[Revision comparison data]
+ + + + +

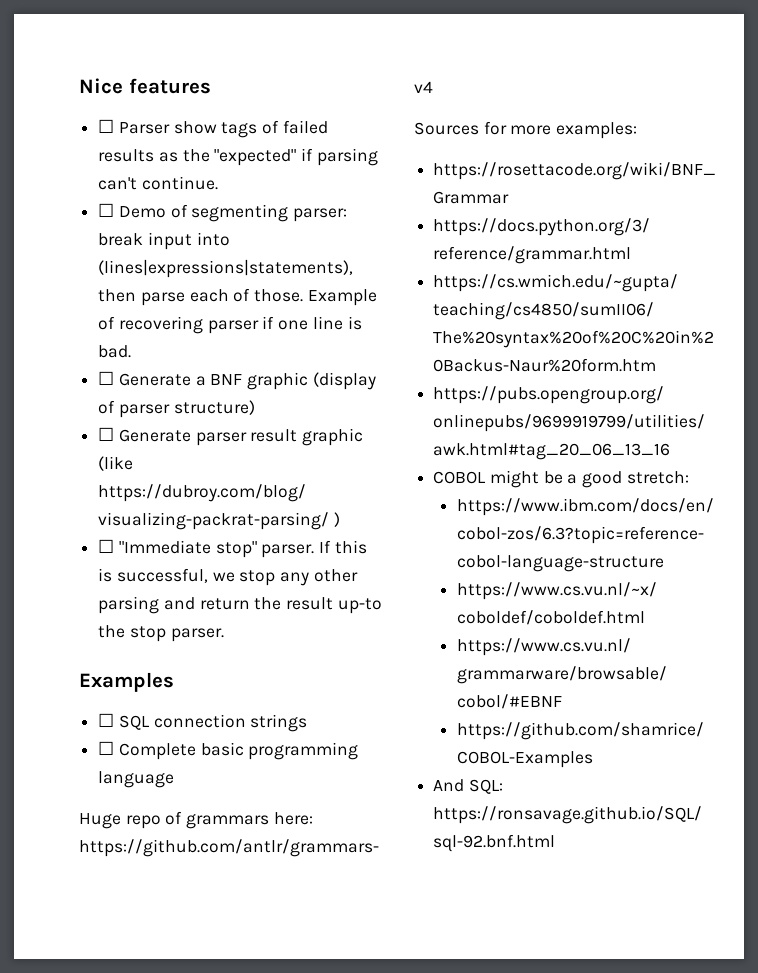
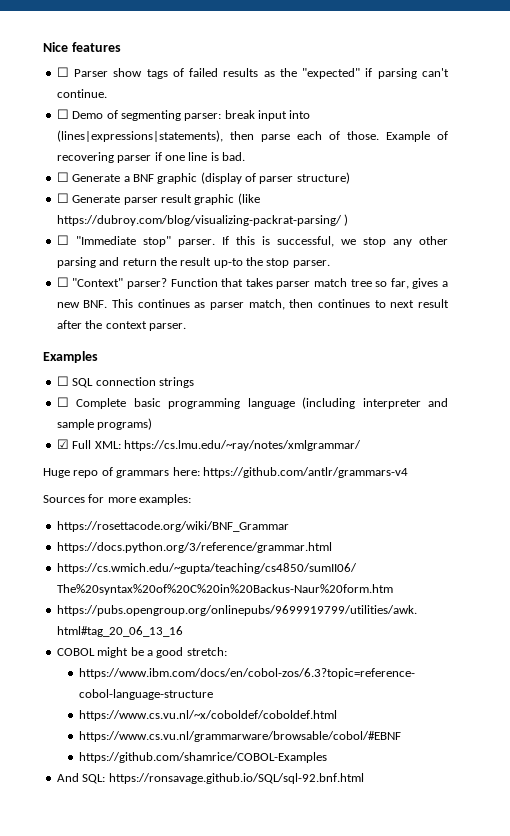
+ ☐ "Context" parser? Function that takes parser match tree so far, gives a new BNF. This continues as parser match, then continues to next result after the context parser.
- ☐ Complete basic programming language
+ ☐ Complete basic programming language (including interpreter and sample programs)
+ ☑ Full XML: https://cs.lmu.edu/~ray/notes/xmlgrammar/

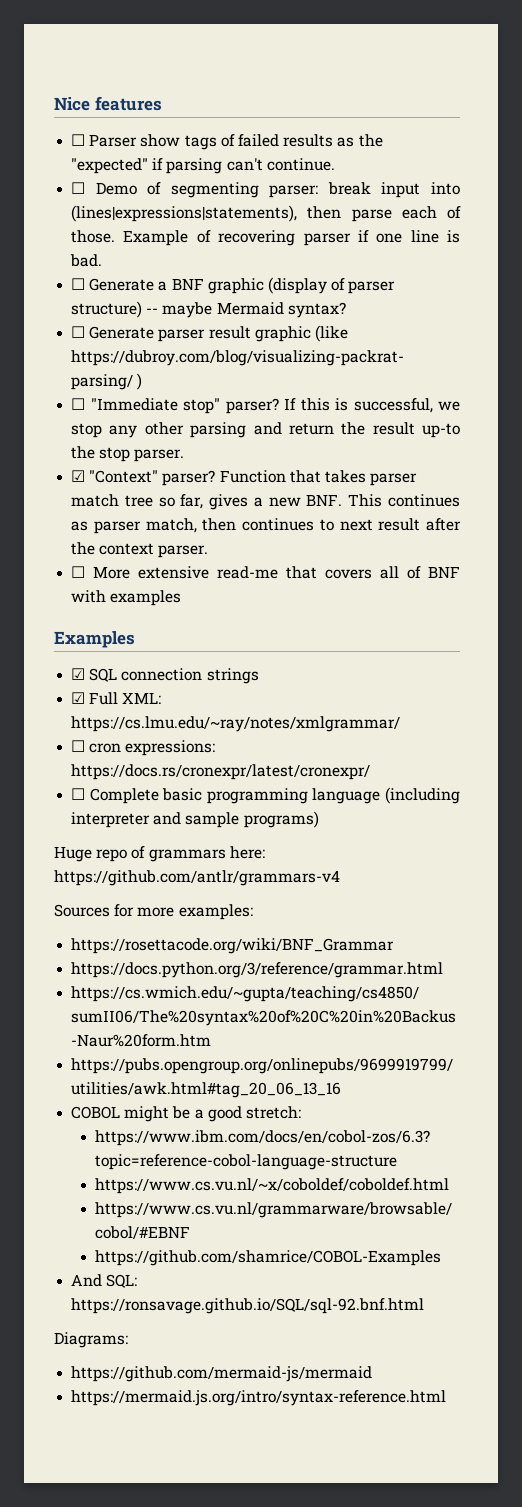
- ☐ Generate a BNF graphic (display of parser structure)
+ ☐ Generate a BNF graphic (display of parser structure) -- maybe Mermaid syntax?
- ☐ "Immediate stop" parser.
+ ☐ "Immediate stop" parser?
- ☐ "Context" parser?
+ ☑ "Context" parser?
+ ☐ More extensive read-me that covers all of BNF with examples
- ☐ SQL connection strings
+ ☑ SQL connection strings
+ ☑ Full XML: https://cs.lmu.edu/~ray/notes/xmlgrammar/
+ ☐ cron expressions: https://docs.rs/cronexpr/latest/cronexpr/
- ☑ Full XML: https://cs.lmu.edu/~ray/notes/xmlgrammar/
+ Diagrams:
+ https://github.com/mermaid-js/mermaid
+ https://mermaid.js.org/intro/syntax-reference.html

+ + + + +

INSTRUCTIONS TO FOLLOW:
The copy you write must hold every record verbatim and none of the pictures.

OUTPUT FOR THIS TASK:
+ ☐ "Context" parser? Function that takes parser match tree so far, gives a new BNF. This continues as parser match, then continues to next result after the context parser.
- ☐ Complete basic programming language
+ ☐ Complete basic programming language (including interpreter and sample programs)
+ ☑ Full XML: https://cs.lmu.edu/~ray/notes/xmlgrammar/

- ☐ Generate a BNF graphic (display of parser structure)
+ ☐ Generate a BNF graphic (display of parser structure) -- maybe Mermaid syntax?
- ☐ "Immediate stop" parser.
+ ☐ "Immediate stop" parser?
- ☐ "Context" parser?
+ ☑ "Context" parser?
+ ☐ More extensive read-me that covers all of BNF with examples
- ☐ SQL connection strings
+ ☑ SQL connection strings
+ ☑ Full XML: https://cs.lmu.edu/~ray/notes/xmlgrammar/
+ ☐ cron expressions: https://docs.rs/cronexpr/latest/cronexpr/
- ☑ Full XML: https://cs.lmu.edu/~ray/notes/xmlgrammar/
+ Diagrams:
+ https://github.com/mermaid-js/mermaid
+ https://mermaid.js.org/intro/syntax-reference.html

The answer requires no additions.